A Kentucky Derby and Preakness (gr. I) winner is largely shunned by American breeders and thus sold to Japanese interests that stepped up and made a fair offer to the horse's owner. If the story of I'll Have Another's sale last week struck a familiar chord, it is because 22 years ago an eerily similar scenario played out over dual classic winner and 1989 Horse of the Year Sunday Silence.
The son of Halo would go on to have a legendary stallion career in Japan, becoming that country's leading sire 13 consecutive years and now its leading broodmare sire. Yet, domestic farms in the past month showed the same lack of enthusiasm for this year's dual classic winner, I'll Have Another, pointing to the fact the son of Flower Alley was an $11,000 yearling and a $35,000 2-year-old, indicating the young horse had conformation issues. Also, you have to go back four generations in his female family to find the type of runners and producers that quicken the heart. Here again, the similarities between I'll Have Another and Sunday Silence are striking.
"As a foal he was weedy, cow-hocked, and he wouldn't walk at the sales," said Arthur Hancock III, the majority owner and breeder of Sunday Silence. "He was a cantankerous character, and the perception was that he was a freak, a fluke. Breeders said he had no family, but if you went back five generations, there was a tremendous family back there. But it was back a ways."
In 1990, after Sunday Silence was slowed by a tendon injury, Hancock, who owns Stone Farm near Paris, Ky., worked the phones non-stop trying to find breeders who would pay $250,000 for a share in the horse who had earned nearly $5 million. He had others doing similar legwork around the country. They hit a dry well.

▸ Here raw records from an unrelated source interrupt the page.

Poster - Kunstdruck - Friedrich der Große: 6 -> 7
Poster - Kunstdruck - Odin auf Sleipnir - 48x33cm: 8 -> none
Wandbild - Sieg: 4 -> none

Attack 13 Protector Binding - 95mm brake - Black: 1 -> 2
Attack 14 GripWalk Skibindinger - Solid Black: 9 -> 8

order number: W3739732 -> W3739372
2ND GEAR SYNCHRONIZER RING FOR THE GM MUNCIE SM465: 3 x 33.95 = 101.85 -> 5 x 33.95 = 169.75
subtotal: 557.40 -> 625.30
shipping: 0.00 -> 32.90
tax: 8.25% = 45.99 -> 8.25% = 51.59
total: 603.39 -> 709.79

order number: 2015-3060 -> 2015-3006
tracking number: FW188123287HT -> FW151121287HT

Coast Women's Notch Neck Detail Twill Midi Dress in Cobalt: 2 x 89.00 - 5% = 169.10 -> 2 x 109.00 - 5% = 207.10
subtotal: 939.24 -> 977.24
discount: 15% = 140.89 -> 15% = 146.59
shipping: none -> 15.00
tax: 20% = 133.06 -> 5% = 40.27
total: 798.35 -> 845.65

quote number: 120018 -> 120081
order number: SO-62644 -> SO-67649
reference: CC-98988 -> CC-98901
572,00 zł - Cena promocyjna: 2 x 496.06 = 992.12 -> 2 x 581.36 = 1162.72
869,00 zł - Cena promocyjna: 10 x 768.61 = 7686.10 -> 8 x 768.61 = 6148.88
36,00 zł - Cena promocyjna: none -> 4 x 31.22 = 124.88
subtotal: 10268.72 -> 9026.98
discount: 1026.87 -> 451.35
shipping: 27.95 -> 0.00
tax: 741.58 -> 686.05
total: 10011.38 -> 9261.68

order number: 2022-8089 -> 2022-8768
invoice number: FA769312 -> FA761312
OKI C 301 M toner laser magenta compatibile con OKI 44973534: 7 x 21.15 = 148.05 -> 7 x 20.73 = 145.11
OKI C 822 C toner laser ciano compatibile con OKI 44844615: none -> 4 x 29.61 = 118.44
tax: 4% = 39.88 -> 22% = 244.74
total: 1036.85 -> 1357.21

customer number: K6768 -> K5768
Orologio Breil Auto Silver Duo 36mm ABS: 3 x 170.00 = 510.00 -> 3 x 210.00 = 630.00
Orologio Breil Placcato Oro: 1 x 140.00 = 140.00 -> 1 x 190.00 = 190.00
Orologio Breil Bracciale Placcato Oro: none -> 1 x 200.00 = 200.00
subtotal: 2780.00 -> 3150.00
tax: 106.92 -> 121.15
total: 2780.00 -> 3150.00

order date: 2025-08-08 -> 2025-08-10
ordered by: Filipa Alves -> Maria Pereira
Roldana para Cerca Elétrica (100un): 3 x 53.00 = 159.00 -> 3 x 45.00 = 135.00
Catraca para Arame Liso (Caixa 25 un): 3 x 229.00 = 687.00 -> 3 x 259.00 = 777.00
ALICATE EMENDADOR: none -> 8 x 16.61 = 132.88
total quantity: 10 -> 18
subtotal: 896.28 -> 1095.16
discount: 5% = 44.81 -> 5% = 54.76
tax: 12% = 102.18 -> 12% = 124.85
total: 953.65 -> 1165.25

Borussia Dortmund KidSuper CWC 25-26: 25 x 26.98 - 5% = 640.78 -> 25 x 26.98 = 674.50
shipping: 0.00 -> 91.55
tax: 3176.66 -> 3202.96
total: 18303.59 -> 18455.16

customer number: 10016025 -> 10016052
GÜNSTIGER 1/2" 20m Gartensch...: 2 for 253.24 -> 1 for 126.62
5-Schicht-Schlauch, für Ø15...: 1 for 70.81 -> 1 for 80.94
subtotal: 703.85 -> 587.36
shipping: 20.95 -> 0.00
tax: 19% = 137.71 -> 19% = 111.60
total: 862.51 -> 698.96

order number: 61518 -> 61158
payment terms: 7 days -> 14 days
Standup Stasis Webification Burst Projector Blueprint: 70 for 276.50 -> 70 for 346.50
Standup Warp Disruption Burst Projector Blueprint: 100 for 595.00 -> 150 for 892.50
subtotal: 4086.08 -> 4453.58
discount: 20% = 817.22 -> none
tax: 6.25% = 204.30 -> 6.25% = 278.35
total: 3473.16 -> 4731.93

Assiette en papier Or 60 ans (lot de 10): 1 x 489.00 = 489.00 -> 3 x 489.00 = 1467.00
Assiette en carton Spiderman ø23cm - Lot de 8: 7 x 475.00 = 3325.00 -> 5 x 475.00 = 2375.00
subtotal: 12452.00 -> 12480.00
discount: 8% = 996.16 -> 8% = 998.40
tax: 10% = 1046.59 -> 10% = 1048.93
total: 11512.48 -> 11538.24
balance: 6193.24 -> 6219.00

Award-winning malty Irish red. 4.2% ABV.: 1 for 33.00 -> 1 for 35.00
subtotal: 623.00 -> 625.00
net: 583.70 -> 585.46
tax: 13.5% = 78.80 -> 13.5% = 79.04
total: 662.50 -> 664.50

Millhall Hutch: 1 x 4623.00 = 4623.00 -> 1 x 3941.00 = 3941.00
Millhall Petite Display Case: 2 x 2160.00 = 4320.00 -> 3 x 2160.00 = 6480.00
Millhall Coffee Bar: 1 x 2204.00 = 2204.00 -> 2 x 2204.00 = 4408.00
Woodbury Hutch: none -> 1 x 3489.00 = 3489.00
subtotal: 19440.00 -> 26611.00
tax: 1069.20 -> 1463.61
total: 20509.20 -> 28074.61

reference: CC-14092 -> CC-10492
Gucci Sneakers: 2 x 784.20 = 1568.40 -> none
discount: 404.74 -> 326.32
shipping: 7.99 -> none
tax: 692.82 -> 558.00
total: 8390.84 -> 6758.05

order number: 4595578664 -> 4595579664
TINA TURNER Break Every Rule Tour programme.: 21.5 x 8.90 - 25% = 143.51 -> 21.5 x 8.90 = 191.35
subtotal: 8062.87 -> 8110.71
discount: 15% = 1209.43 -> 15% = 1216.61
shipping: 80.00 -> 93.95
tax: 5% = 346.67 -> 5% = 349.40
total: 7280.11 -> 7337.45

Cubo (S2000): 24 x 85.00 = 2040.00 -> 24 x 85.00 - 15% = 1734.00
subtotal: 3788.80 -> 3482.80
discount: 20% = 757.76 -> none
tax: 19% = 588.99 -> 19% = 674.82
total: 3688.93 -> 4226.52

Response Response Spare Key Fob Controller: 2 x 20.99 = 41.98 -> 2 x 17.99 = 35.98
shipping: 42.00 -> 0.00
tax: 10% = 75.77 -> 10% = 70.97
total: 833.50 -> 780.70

"I knew everybody in the horse business and I called every one of them," said Hancock. "Just name anybody who bought shares and we called them. We came up with three people.
"It broke my heart to sell Sunday Silence, but as far as I'm concerned, I didn't sell him; the American breeders sold Sunday Silence. They didn't want him. (Trainer) Charlie (Whittingham), who owned 25% of him, told me early on that breeders weren't coming by to look at the horse like they normally do. I had six young children and owed millions to the bank. I had to sell him."
Paul Reddam, owner of I'll Have Another, also saw a lack of interest in his horse, even after he reeled off victories this spring in the Robert Lewis Stakes (gr. II), Santa Anita Derby (gr. I), Kentucky Derby, and Preakness. There was some sniffing around by Kentucky farms looking to pick up a buy in the bargain bin, but nothing nearly as substantial as the offer (undisclosed) from Big Red Farm's Shigeyuki Okada.
"The estimates of his value from Kentucky farms were so different from Japan that any rational human being, as much as they wanted the horse to stand in America, would have to take the Japanese deal," said Reddam. "There was a lack of interest here. It seems to me that if the goal in American racing is to win the Kentucky Derby, you should breed to horses that have enough stamina and are game enough to win the Derby, but I guess I'm in the minority."
Having completely missed the boat on Sunday Silence apparently didn't dissuade American breeding interests from turning away from I'll Have Another, however, even though dual classic winners don't grow on trees. Hancock, though, isn't completely surprised.
"Once the word gets out that a horse doesn't have good conformation; that he's considered a fluke, the value suffers," he said. "Here's the thing about a stallion, though: You never know. If a horse has that kind of ability and has heart and has some sire blood and is a good-looking horse, he's got a chance to make it. There's no reason I'll Have Another won't make a great stallion. As the old saying goes, 'You pays your money and takes your chances.' "
Zenya Yoshida, owner of Shadai Farm, had bought a 25% interest in Sunday Silence for $2.5 million when the horse was still racing. He bought the remaining 75% for $7.5 million and Sunday Silence began stallion duty at Shaddai Stallion Station in 1991. His progeny have earned well above a half billion dollars.
"When the Japanese want to buy something, they really do their homework," said Hancock. "He went there and got the best mares they had, so it all worked out well. The bottom line is nobody here was going to breed mares to him."